**YOUR INSTRUCTIONS**
Please return all of the records verbatim, with the pictures omitted.

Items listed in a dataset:
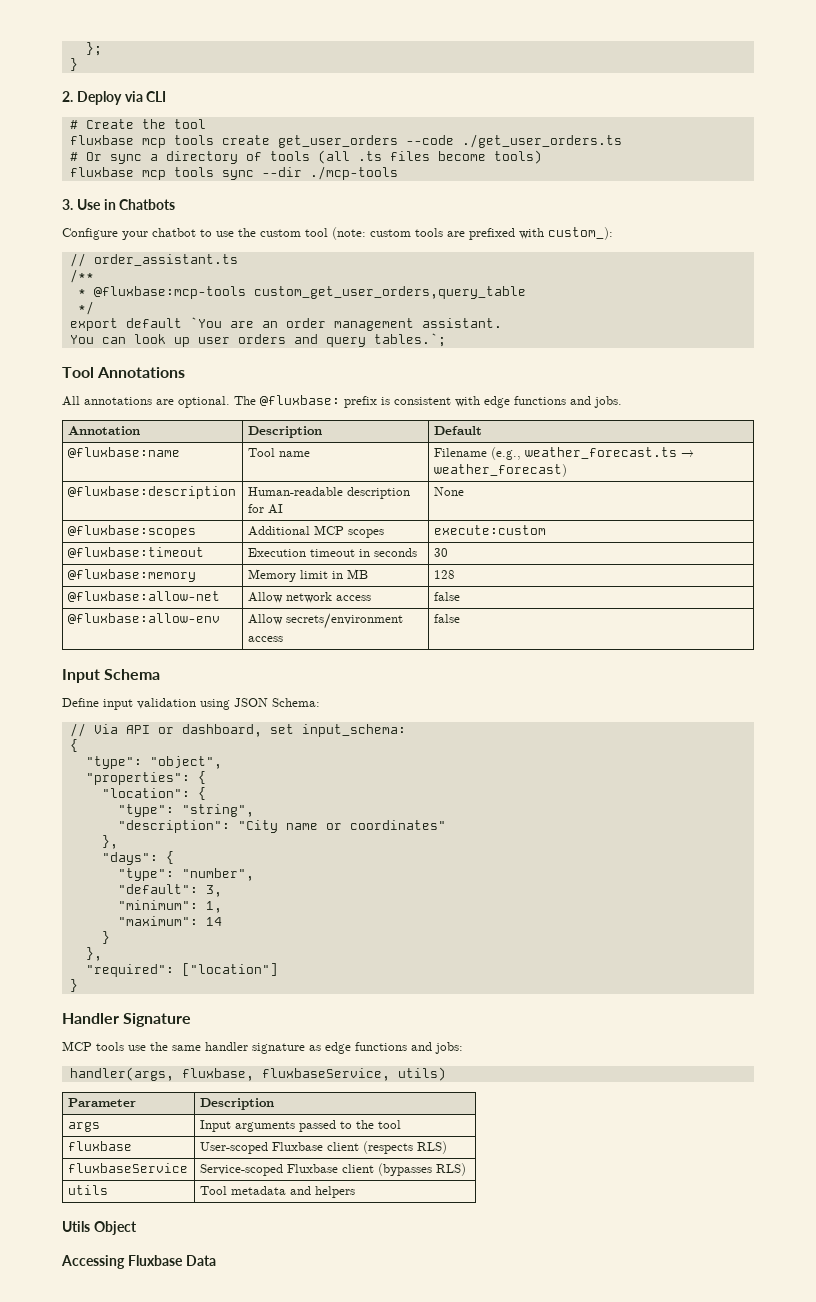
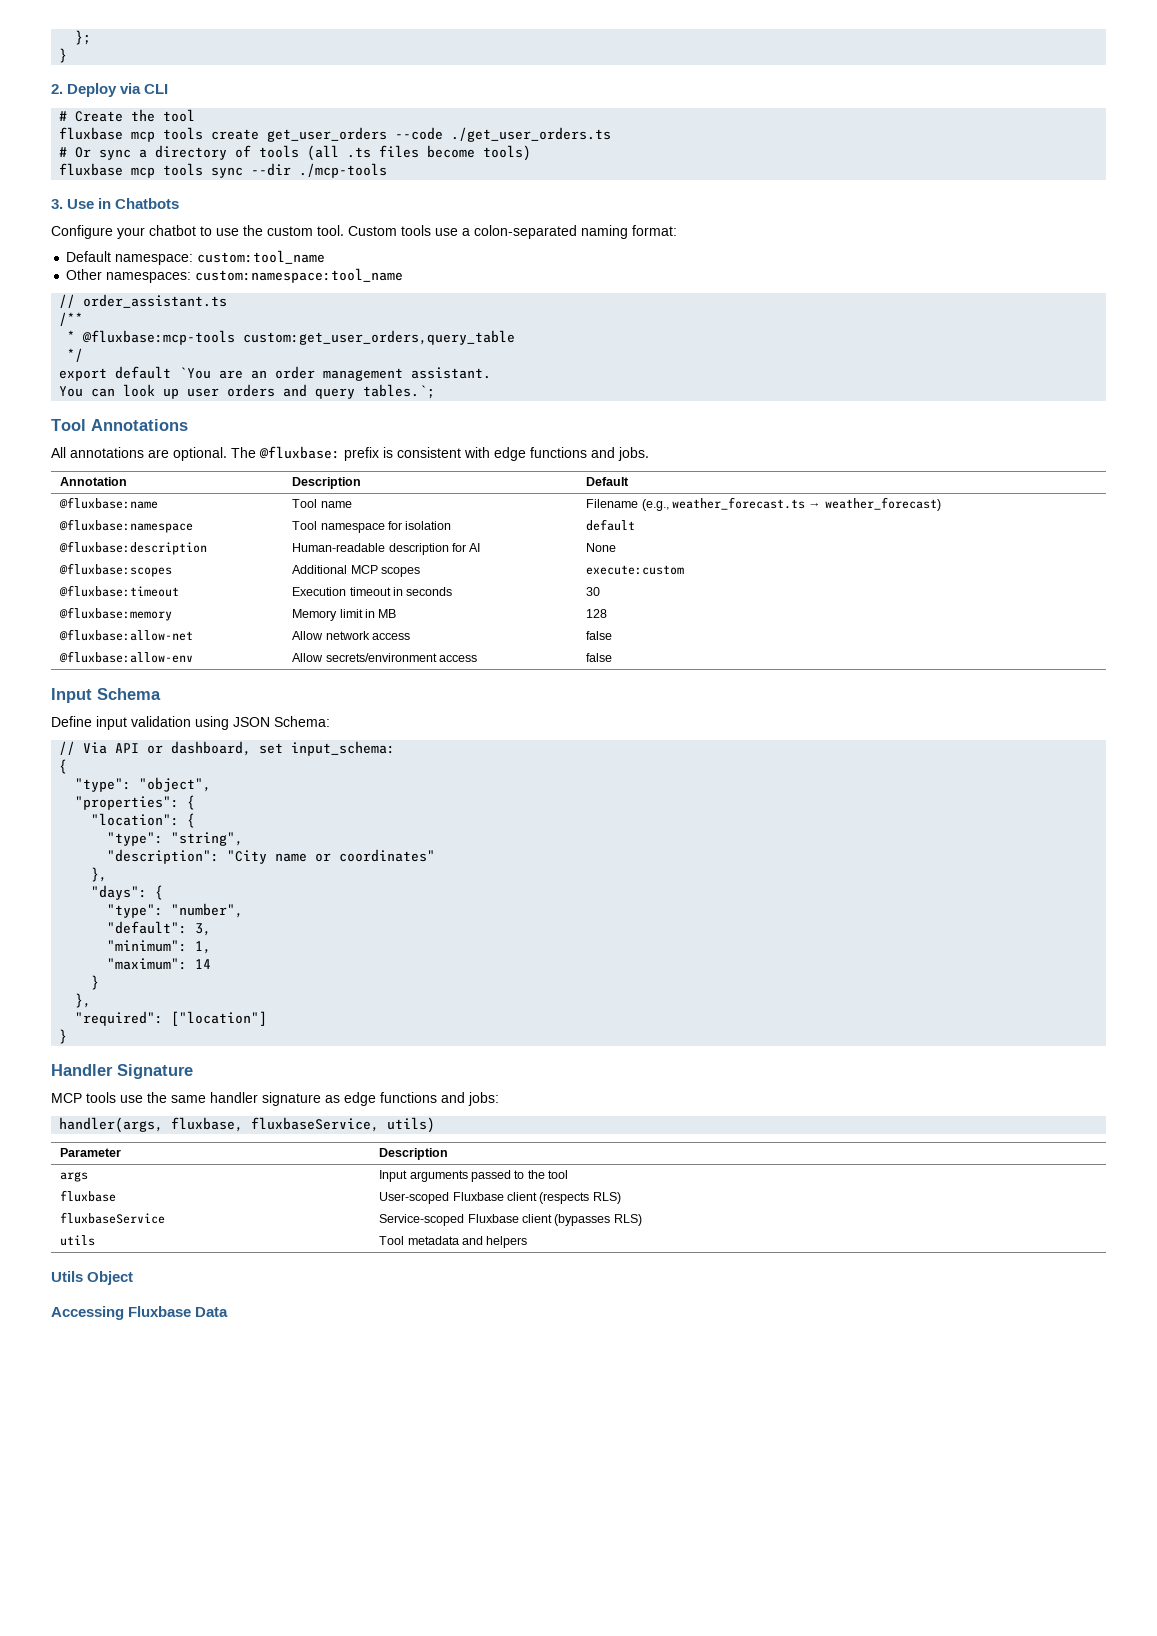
- Configure your chatbot to use the custom tool (note: custom tools are prefixed with custom_):
+ Configure your chatbot to use the custom tool. Custom tools use a colon-separated naming format:
+ Default namespace: custom:tool_name
+ Other namespaces: custom:namespace:tool_name
- * @fluxbase:mcp-tools custom_get_user_orders,query_table
+ * @fluxbase:mcp-tools custom:get_user_orders,query_table
+ @fluxbase:namespace | Tool namespace for isolation | default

**ANSWER FOR THIS EXERCISE**
- Configure your chatbot to use the custom tool (note: custom tools are prefixed with custom_):
+ Configure your chatbot to use the custom tool. Custom tools use a colon-separated naming format:
+ Default namespace: custom:tool_name
+ Other namespaces: custom:namespace:tool_name
- * @fluxbase:mcp-tools custom_get_user_orders,query_table
+ * @fluxbase:mcp-tools custom:get_user_orders,query_table
+ @fluxbase:namespace | Tool namespace for isolation | default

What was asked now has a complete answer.